What this task involves: Once you reach the line that holds "quote date: 2025-03-15 -> 2025-04-14" in the listing below, output it and every line after it through the line that holds "total: 8680.50 -> 6907.68", word for word.
%%
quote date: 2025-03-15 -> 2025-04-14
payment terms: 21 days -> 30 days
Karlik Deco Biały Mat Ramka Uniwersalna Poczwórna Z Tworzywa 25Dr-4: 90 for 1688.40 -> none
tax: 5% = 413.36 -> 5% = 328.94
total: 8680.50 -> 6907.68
%%
%%
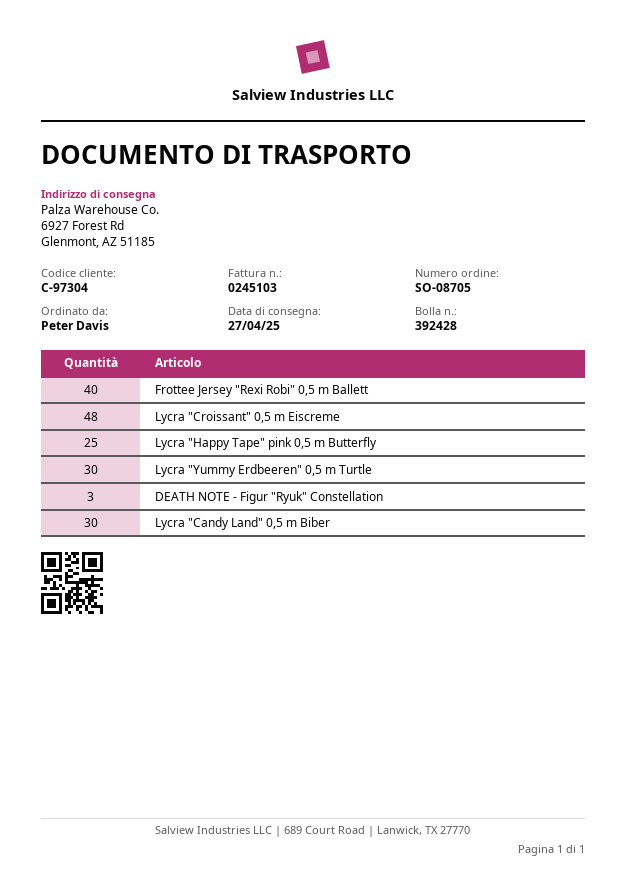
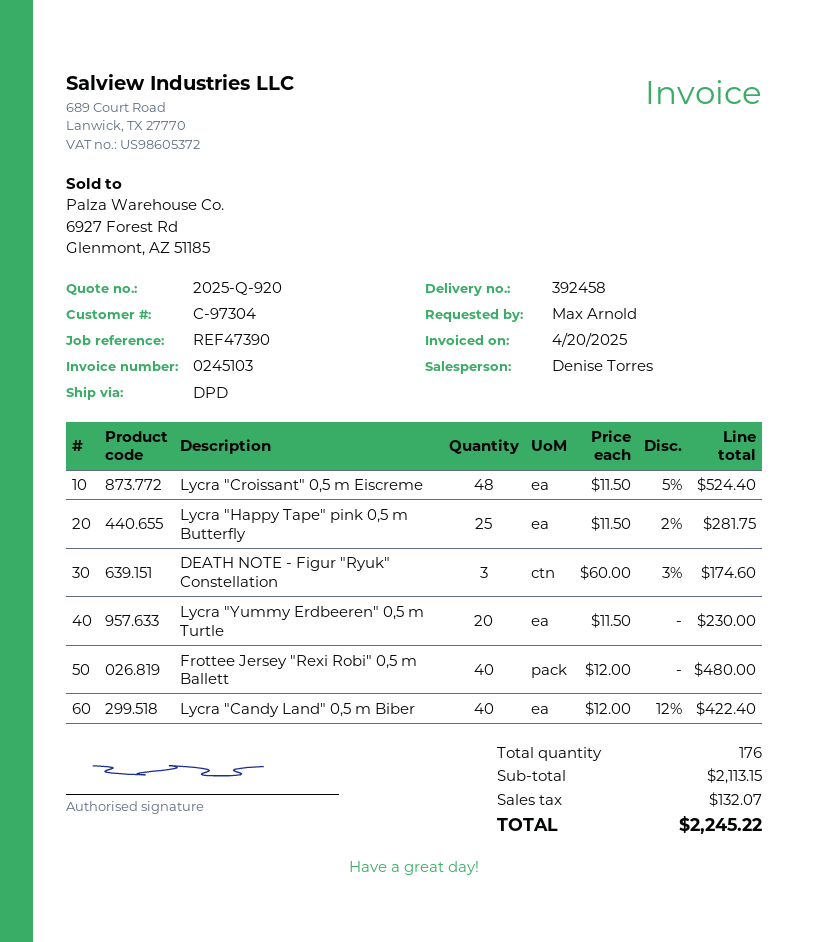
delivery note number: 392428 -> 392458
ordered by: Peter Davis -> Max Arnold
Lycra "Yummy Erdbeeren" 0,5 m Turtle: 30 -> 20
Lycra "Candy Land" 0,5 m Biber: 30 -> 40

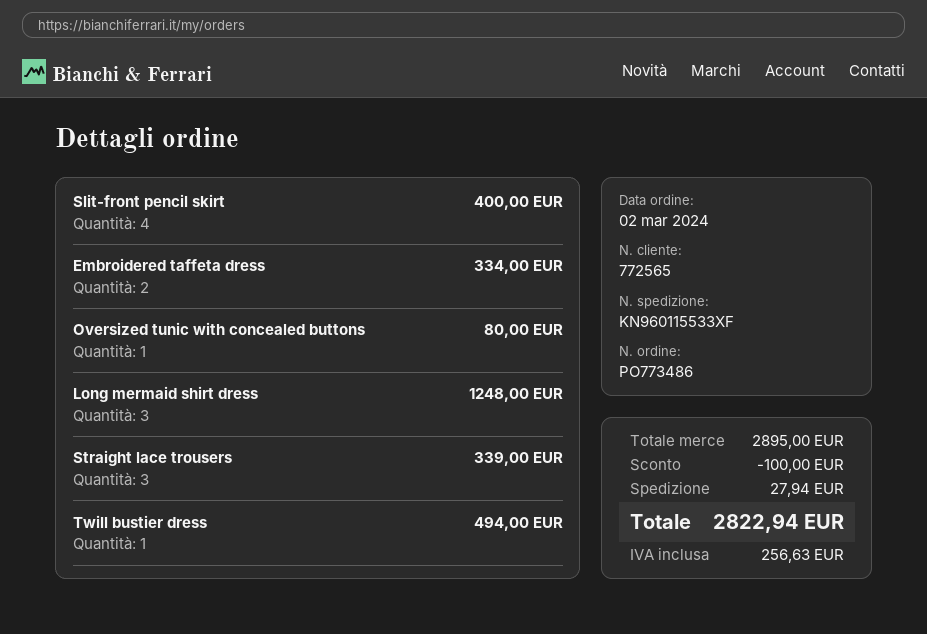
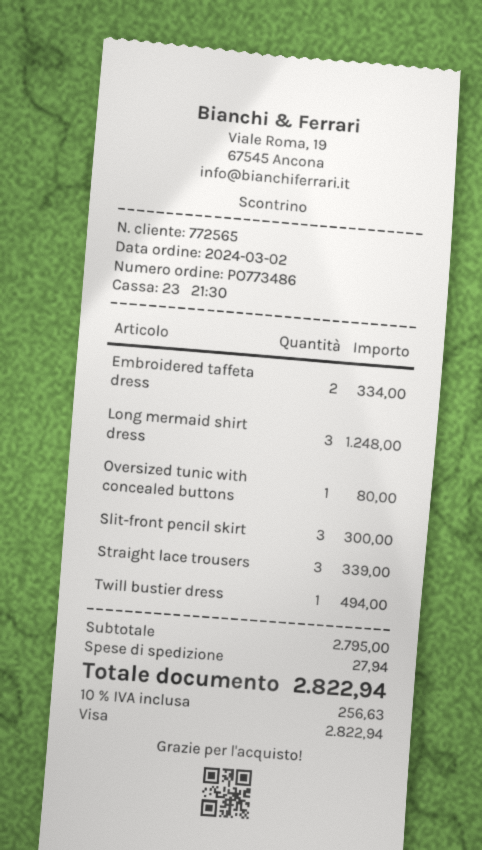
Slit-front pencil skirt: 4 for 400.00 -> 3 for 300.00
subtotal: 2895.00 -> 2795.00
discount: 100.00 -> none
%%
Solution:
quote date: 2025-03-15 -> 2025-04-14
payment terms: 21 days -> 30 days
Karlik Deco Biały Mat Ramka Uniwersalna Poczwórna Z Tworzywa 25Dr-4: 90 for 1688.40 -> none
tax: 5% = 413.36 -> 5% = 328.94
total: 8680.50 -> 6907.68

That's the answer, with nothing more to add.